The Weekly Tally 08.18.22

FREE SPEECH

Hundreds of journalists that work for Gannett, a media company that owns newspapers across the country, including the Salinas Californian, staged a lunchtime walkout Aug. 11 to protest planned layoffs, which started Aug. 12. (It was not immediately clear how many employees were laid off in this round.) At the Californian, the local staff of two was reduced to one, and the Spanish-language paper El Sol suspended. A statement about the walkout from NewsGuild, which represents more than 50 newsrooms across the country, says that Gannett’s CFO was recently given a $1.2 million bonus for his “‘sacrifices during the pandemic,’” and added the CEO takes home $8 million per year, about 160 times the average worker. Reporter Susanne Cervenka of the Asbury Park Press said, “Gannett wants to pretend it can report on our communities with fewer journalists while still spending lavishly on executives. We deserve better, and our readers, equally, deserve better.”

QUOTE OF THE WEEK

“I had to immediately get the board flipped, get myself on the board, then get my dog on the board.” - David Stickler speaking about getting himself and his dog, Brutus, to safety after a shark off Lovers Point bit his stand-up paddleboard on Aug. 10, knocking them into the water (see story at mcweekly.com).

GOOD WEEK / GREAT WEEK

GOOD:

It’s a good week for fire prevention measures, especially as the region enters the belly of wildfire season. The Santa Lucia Conservancy, the organization responsible for stewarding more than 18,000 acres of the Santa Lucia Preserve in Carmel Valley, secured a grant of more than $1.2 million from Cal Fire to clear out more than 20 miles of fuel breaks on the Preserve, including a 12-mile stretch that divides the Big Sur and Carmel Valley regions.
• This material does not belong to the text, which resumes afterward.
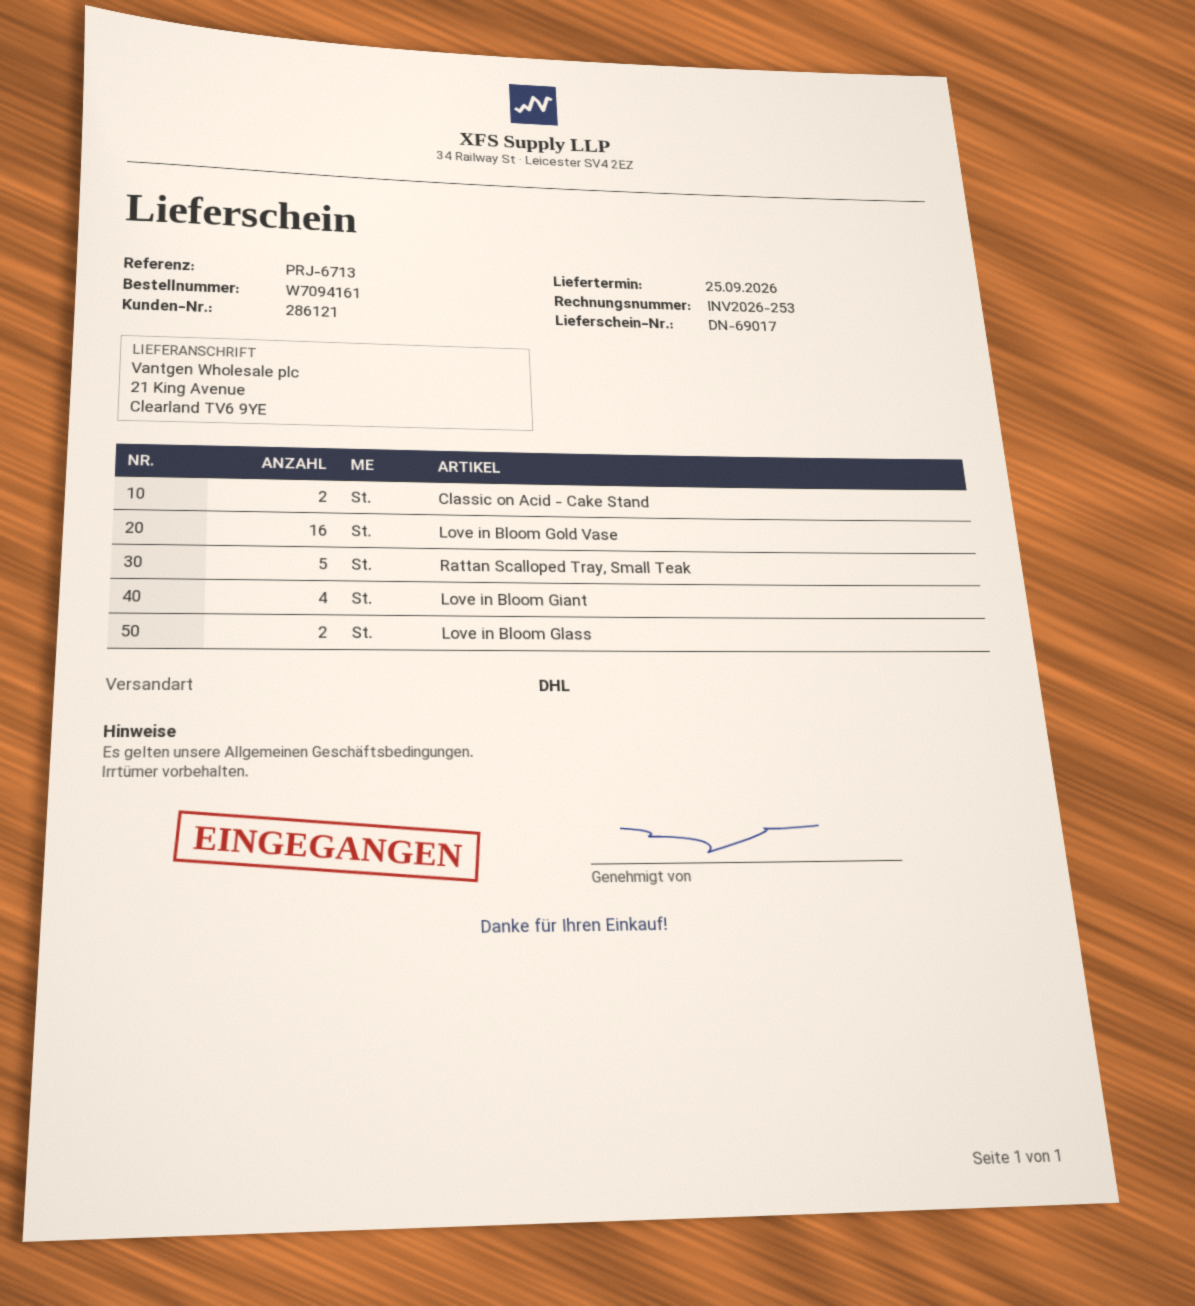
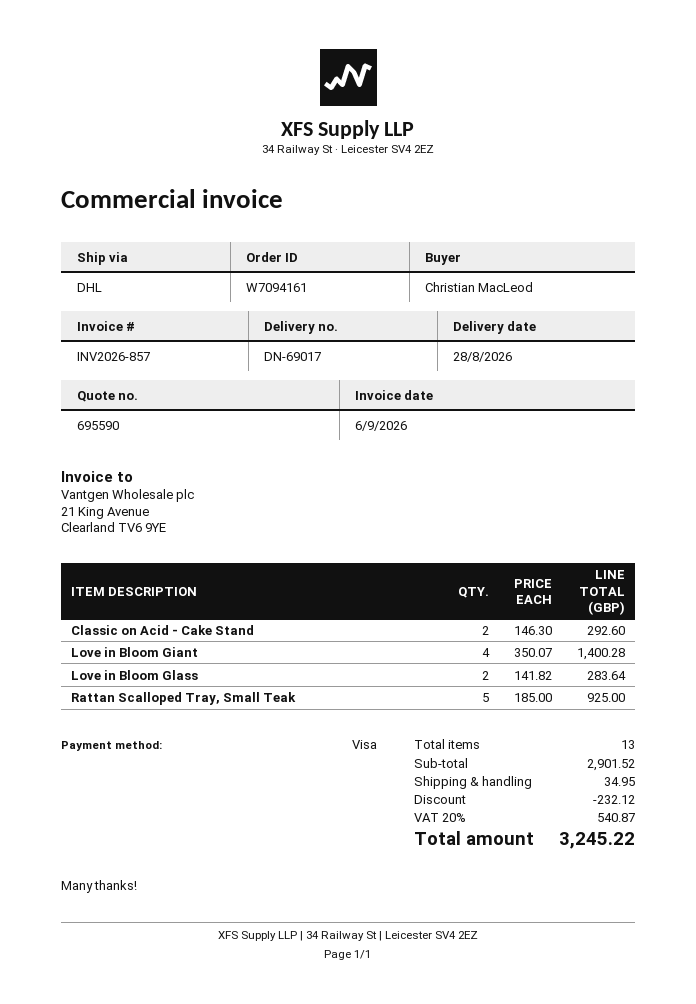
delivery date: 2026-09-25 -> 2026-08-28
invoice number: INV2026-253 -> INV2026-857
Love in Bloom Gold Vase: 16 -> none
Known formally as the Palo Corona-White Rock Fuel Break, the stretch follows a ridgeline that played a critical role in allowing Cal Fire to cut off the 2016 Soberanes Fire from breaching Carmel Valley and threatening thousands more homes in a populated community. Jamison Watts, executive director at the Conservancy, called it “one of the most important fuel break systems on the Central Coast.”

GREAT:

Great news for recreation on Fort Ord National Monument comes in the form of a $78,000 grant from the U.S. Bureau of Land Management to the Monterey Off-Road Cycling Association (MORCA) to improve two popular spots. It will fund construction of a bridge across lower Couch Canyon (Trail 47) to reduce erosion at a failed culvert, and to map and flag a re-route of Trail 60, providing an alternative to heavily used Trail 50, to improve safety for users. The hope is to complete the bridge before the April 2023 Sea Otter Classic; a more complete Trail 60 reroute plan will be submitted to BLM for review by mid-2023, with a timeline of a new trail by July 2024. “The BLM is thrilled with the trail stewardship leadership of MORCA and thrilled with the upcoming improvements that will benefit cyclists, hikers, joggers and equestrians,” Eric Morgan, monument manager, said in announcing the grant.